What Harvard Doesn't Know

For over 350 years, Harvard has stood for the advancement of knowledge, and it sometimes can seem as though everyone
By FM Staff

For over 350 years, Harvard has stood for the advancement of knowledge, and it sometimes can seem as though everyone at Harvard knows everything. As the scholastic year begins and students decide what and how they want to learn, FM remembers that points of ignorance or bafflement can be as interesting and instructive as knowledge itself. From the clerks at 7-Eleven to fellow students to the University’s leading professors to its most glittering alums—this is...What Harvard Doesn't Know.

Sarah E.H. Allen, six-and-three-quarters year-old. She is the daughter of Barbara Hunt, Harvard’s director of taxation.
There are so many things, I don’t know where to start. Planets, the atmosphere. Rocks, I guess.

Jeff P. Amlin ’06, Weld Hall
I don’t know how the Harvard Management Corporation uses their money.

Zeyla Anderson, eight-year-old. She was spotted playing outside her house next to the Leverett towers.
How leaves work.

Domna Antonia, Annenberg card-swiper
I don’t know what the future is going to bring to me. It is hard to predict.
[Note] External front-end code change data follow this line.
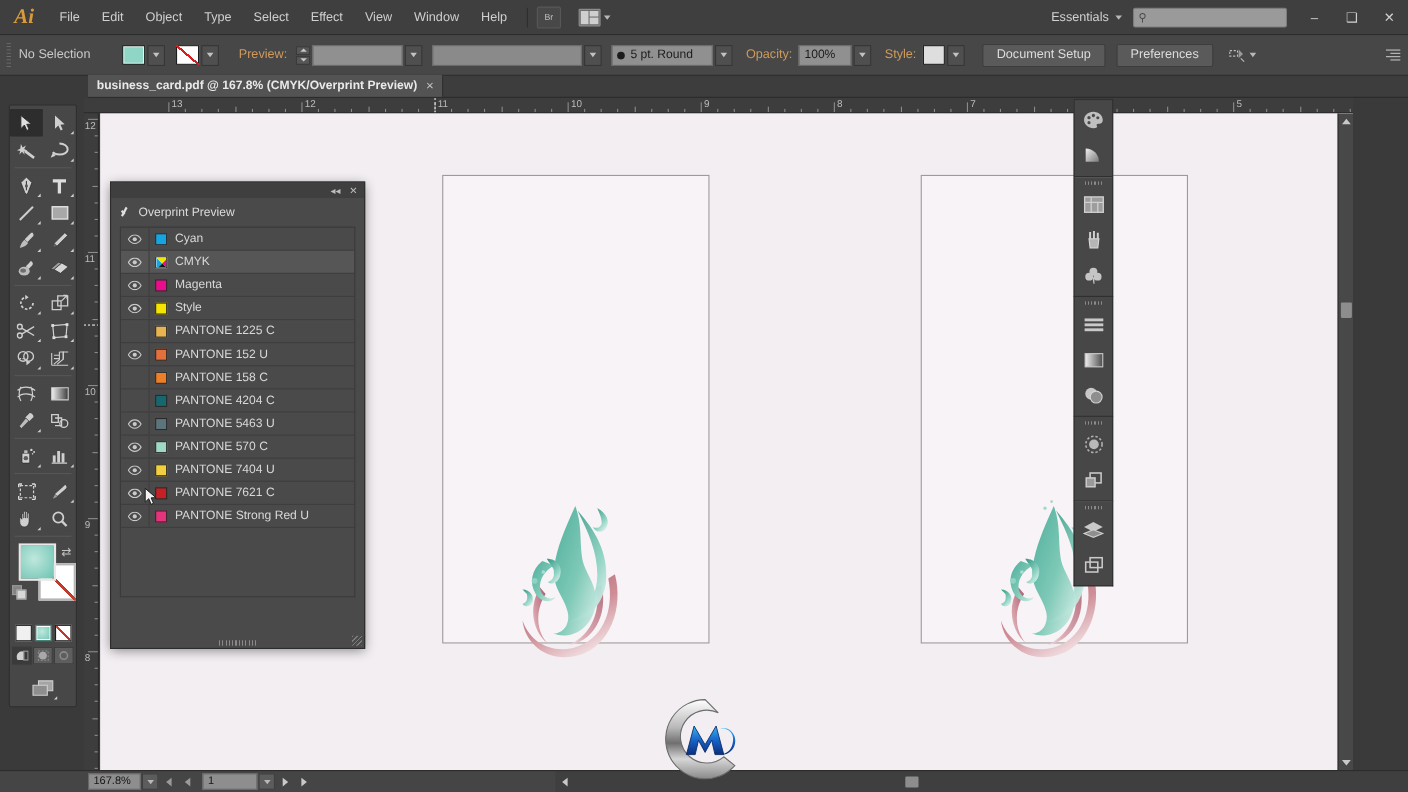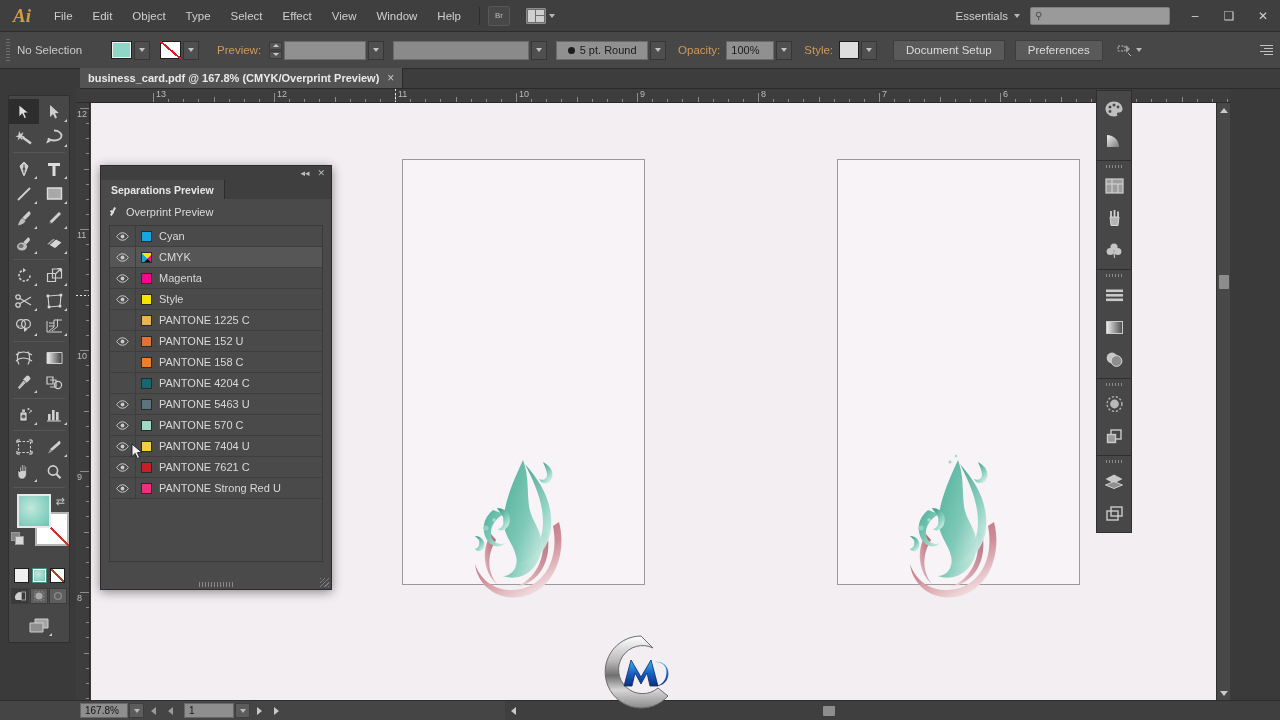--- a/index.html
+++ b/index.html
@@ -10,7 +10,7 @@
     font-size:11px; color:#c8c8c8;
     -webkit-font-smoothing:antialiased;
   }
-  .app{position:relative;width:1132px;height:720px;}
+  .app{position:relative;width:1012px;height:720px;}
 
   
   .menubar{

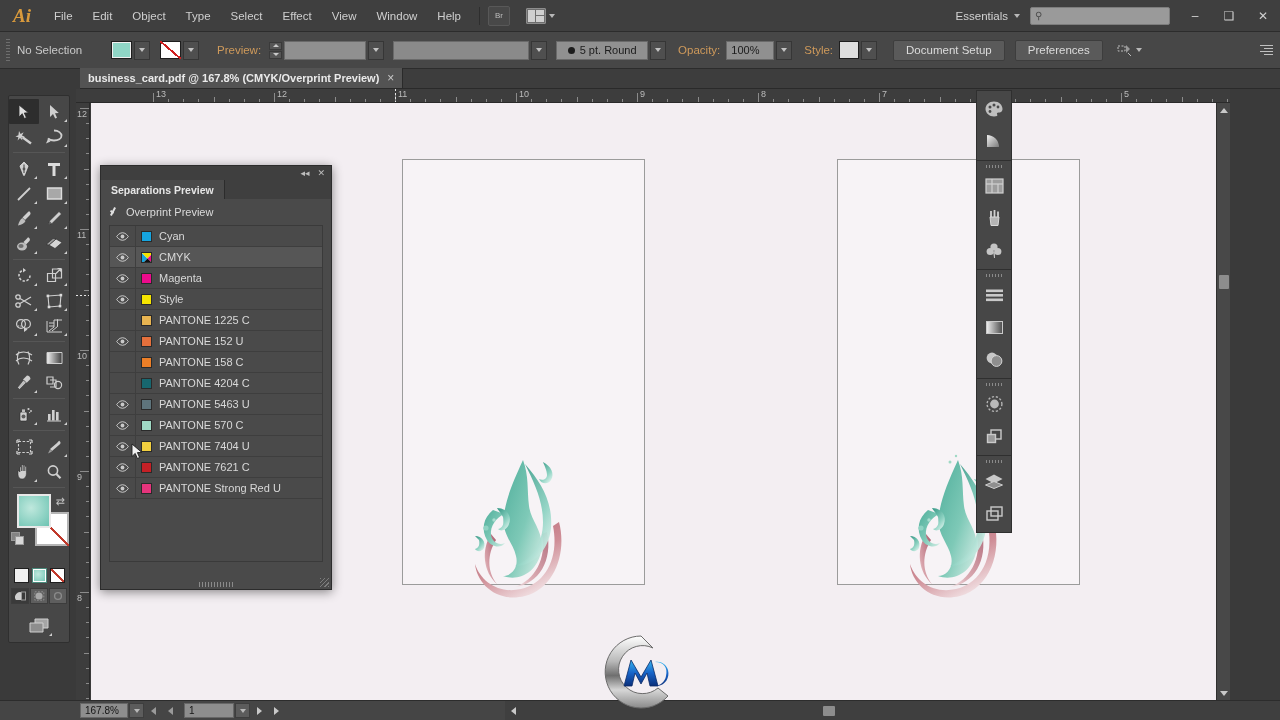--- a/index.html
+++ b/index.html
@@ -368,7 +368,7 @@
     </div>
 
     <div style="display:flex;align-items:center;margin-left:9px">
-      <span class="field" style="width:92px;justify-content:center">
+      <span class="field" style="width:92px;">
         <span class="dot-round">
             <b></b>
             <span>5 pt. Round</span>

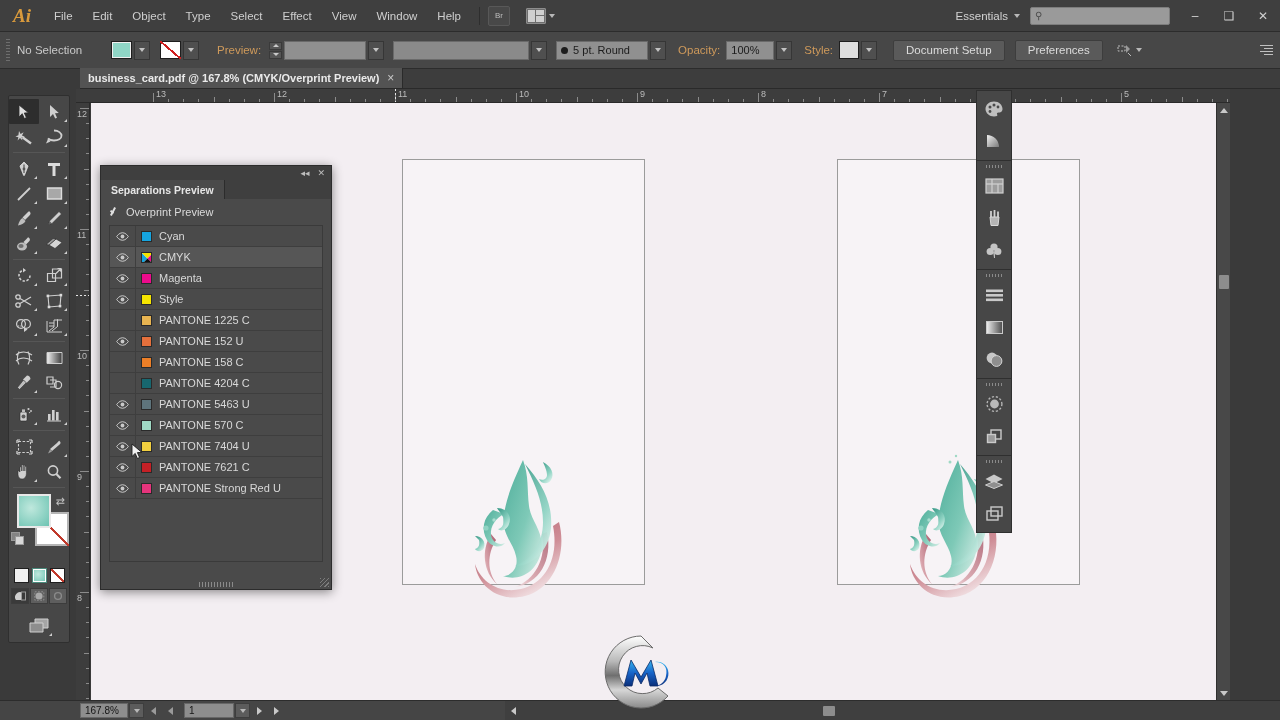--- a/index.html
+++ b/index.html
@@ -1088,9 +1088,6 @@
       <span class="ic">◂◂</span>
       <span class="ic">✕</span>
     </div>
-    <div class="sep-tabrow">
-      <div class="sep-tab">Separations Preview</div>
-    </div>
 
     <div class="op-row">
       <span class="chk"></span>

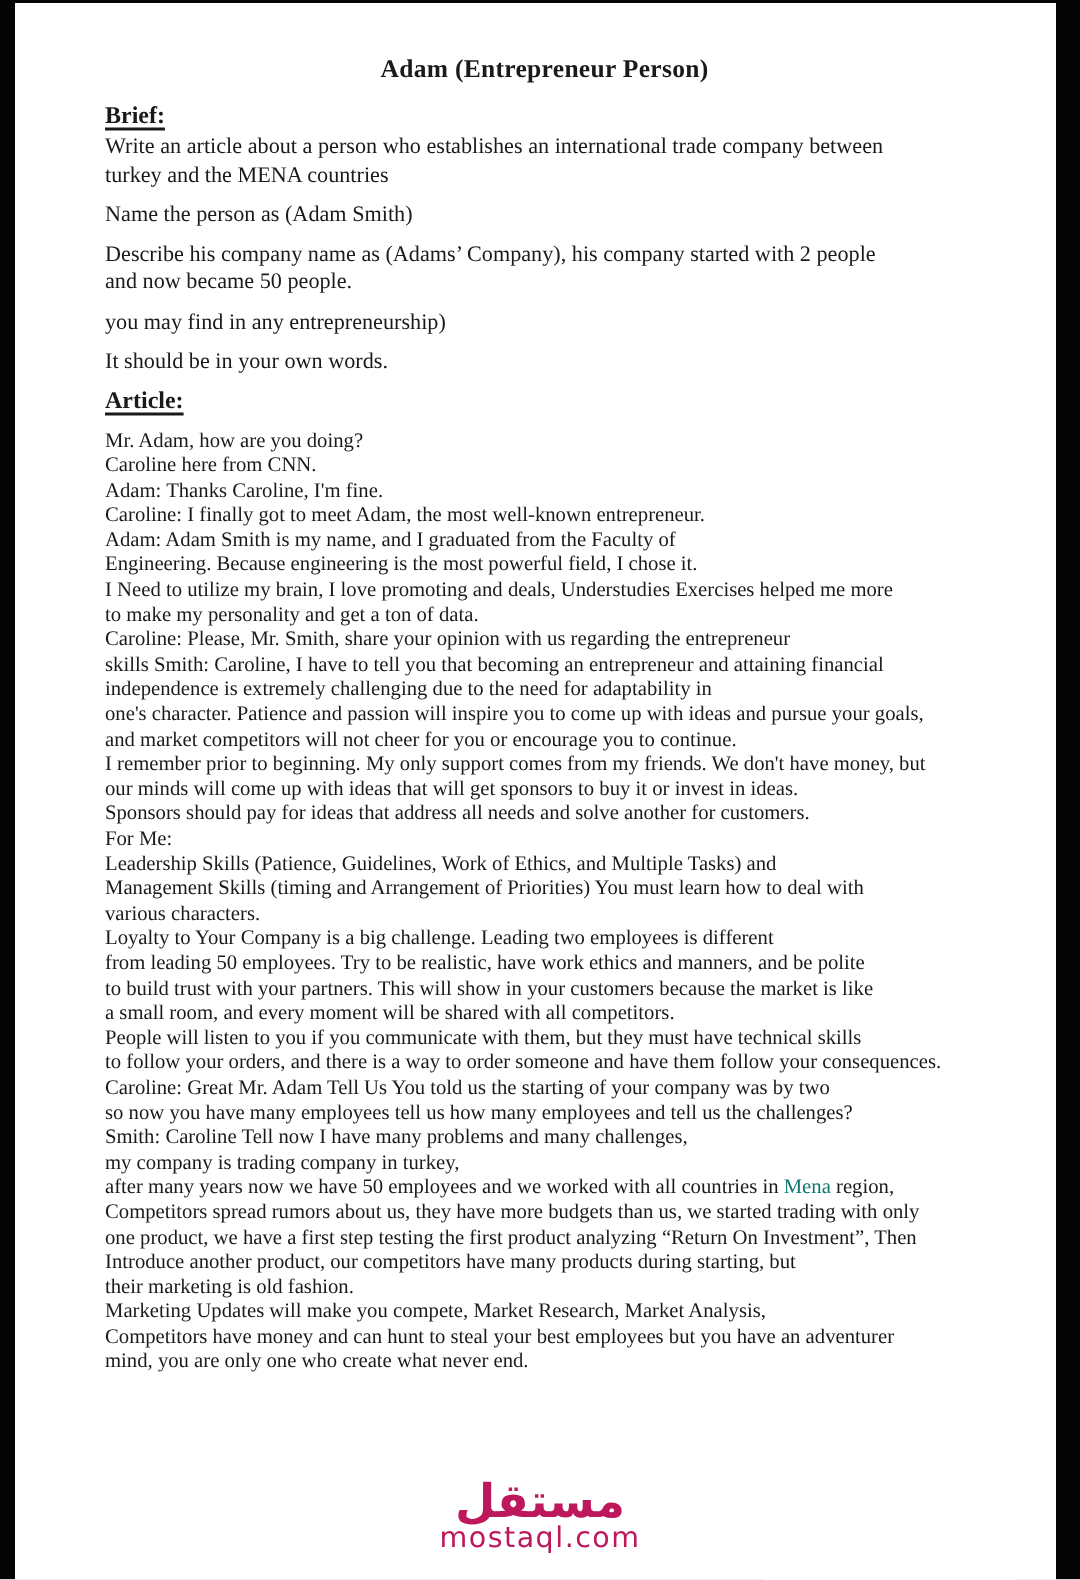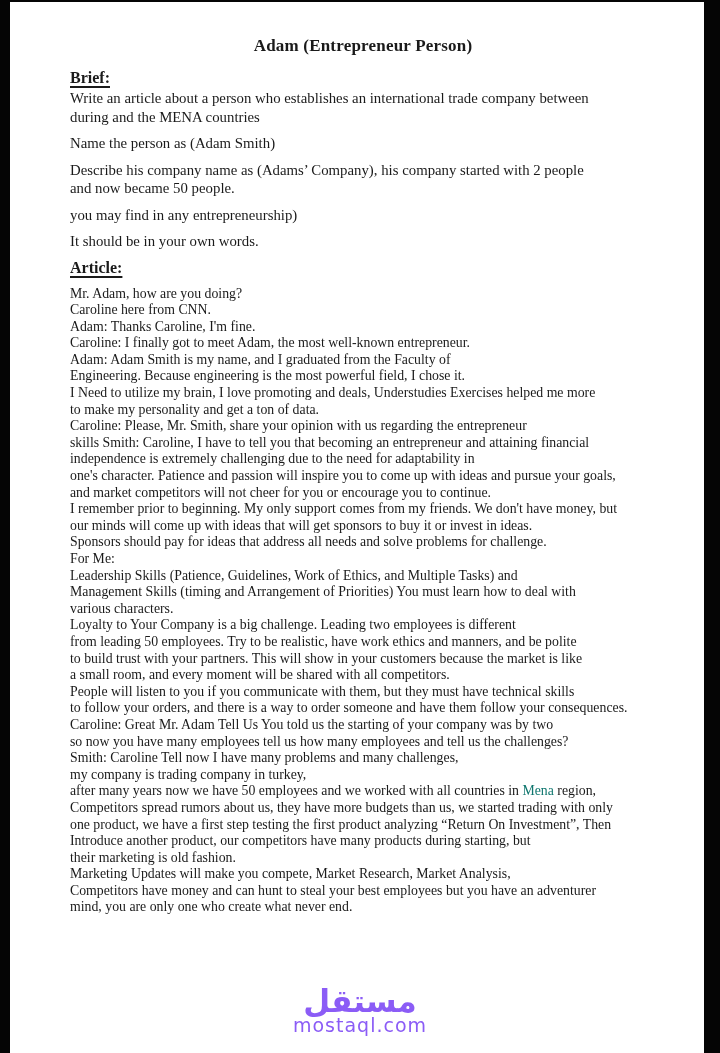--- a/index.html
+++ b/index.html
@@ -67,7 +67,7 @@
     <div class="brief-paragraphs">
         <div class="para">
           <div class="line">Write an article about a person who establishes an international trade company between</div>
-          <div class="line">during and the MENA countries</div>
+          <div class="line">turkey and the MENA countries</div>
         </div>
         <div class="para">
           <div class="line">Name the person as (Adam Smith)</div>

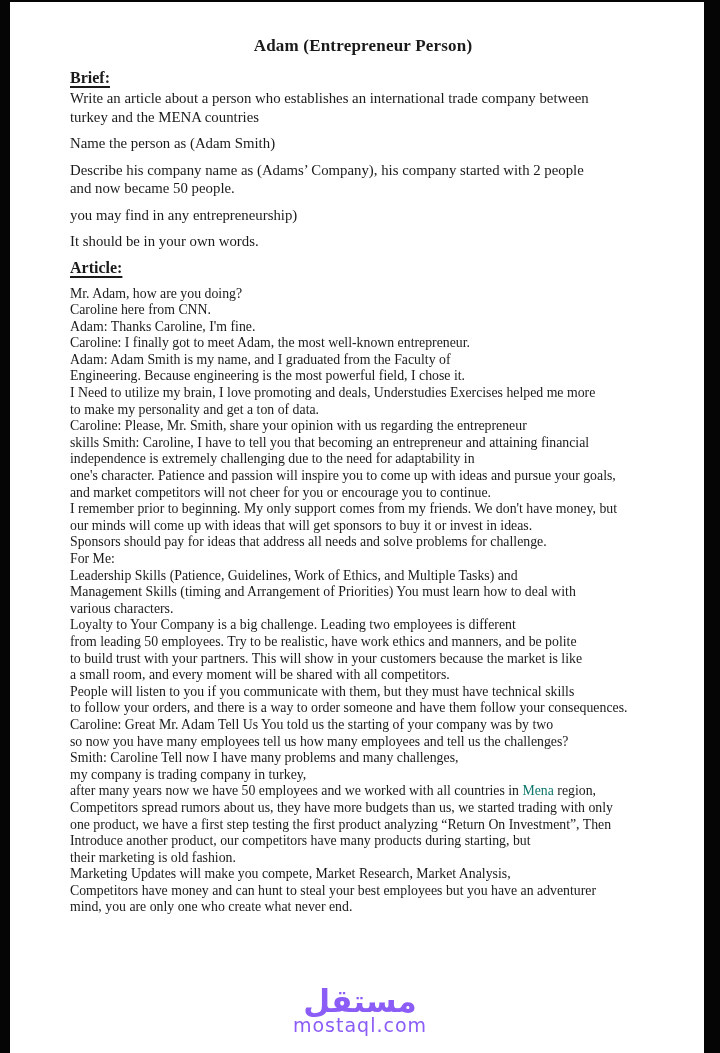--- a/index.html
+++ b/index.html
@@ -102,7 +102,7 @@
         <div class="article-line">and market competitors will not cheer for you or encourage you to continue.</div>
         <div class="article-line">I remember prior to beginning. My only support comes from my friends. We don't have money, but</div>
         <div class="article-line">our minds will come up with ideas that will get sponsors to buy it or invest in ideas.</div>
-        <div class="article-line">Sponsors should pay for ideas that address all needs and solve problems for challenge.</div>
+        <div class="article-line">Sponsors should pay for ideas that address all needs and solve another for customers.</div>
         <div class="article-line">For Me:</div>
         <div class="article-line">Leadership Skills (Patience, Guidelines, Work of Ethics, and Multiple Tasks) and</div>
         <div class="article-line">Management Skills (timing and Arrangement of Priorities) You must learn how to deal with</div>

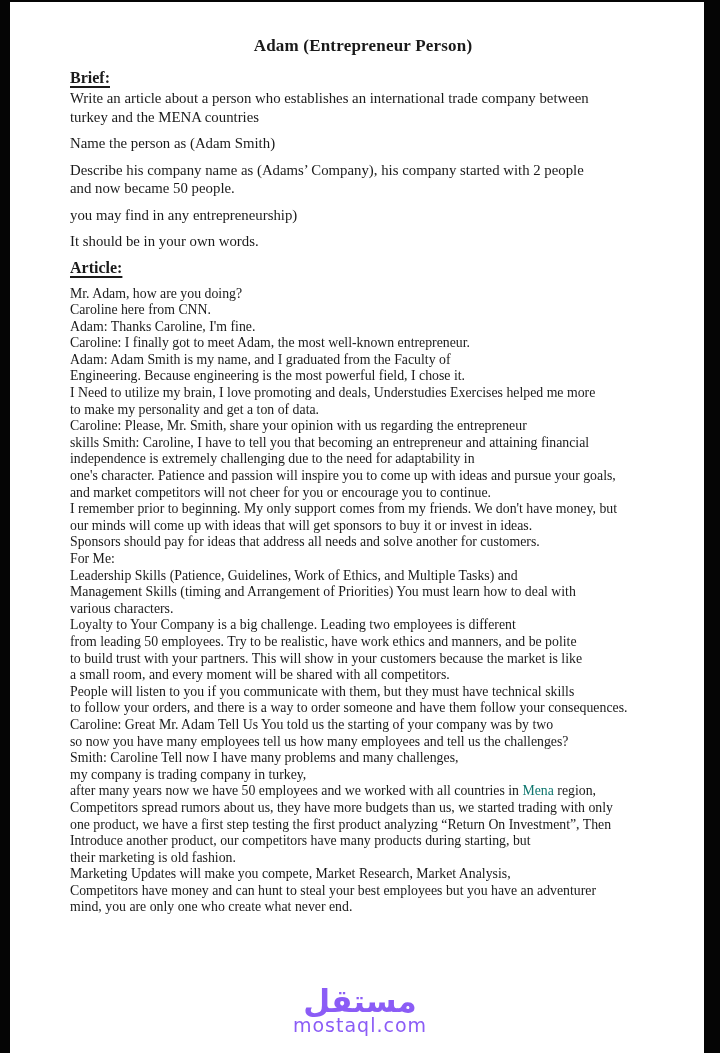--- a/index.html
+++ b/index.html
@@ -45,7 +45,7 @@
     position:absolute;left:0;top:986px;width:720px;
     text-align:center;
     font-family:"DejaVu Sans",sans-serif;
-    color:#8b5cf6;
+    color:#be185d;
     user-select:none;
   }
   .watermark-logo{font-size:31px;font-weight:bold;line-height:30px;}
K. Anthony Appiah, Rockefeller university professor of philosophy at Princeton. He is the former Carswell professor of Afro-American studies and philosophy at Harvard.
I guess I wish I knew more about contemporary genetics. I’d like to have some grasp of string theory, which I don’t think I do. Also, I would love to know more languages. I know one dead language and one living language, but I don’t understand Spanish, Chinese, Urdu. There is supposed to be some wonderful poetry in Urdu, and you can’t really tell in translation. So many things I would love to know.
I always think about biology and physics, and how it is an intrinsically valuable thing to understand how the universe works. I think my life would be better if I understood this. Also, languages open up literature and people to you in a way you can’t really access through translation. There is lots of amazing Latin American literature that I’d love to be able to read.
However, there are some things I’m happy I don’t know much about. For example, I know very little about contemporary television. I have a DVD player, and I watch movies all the time, but I don’t usually watch broadcast television or cable. I used to enjoy it, but it took up too much time, I decided to give it up—along with booze and cigarettes. I used to smoke, but I gave up television after I gave up smoking. I gave up television 10-15 years ago.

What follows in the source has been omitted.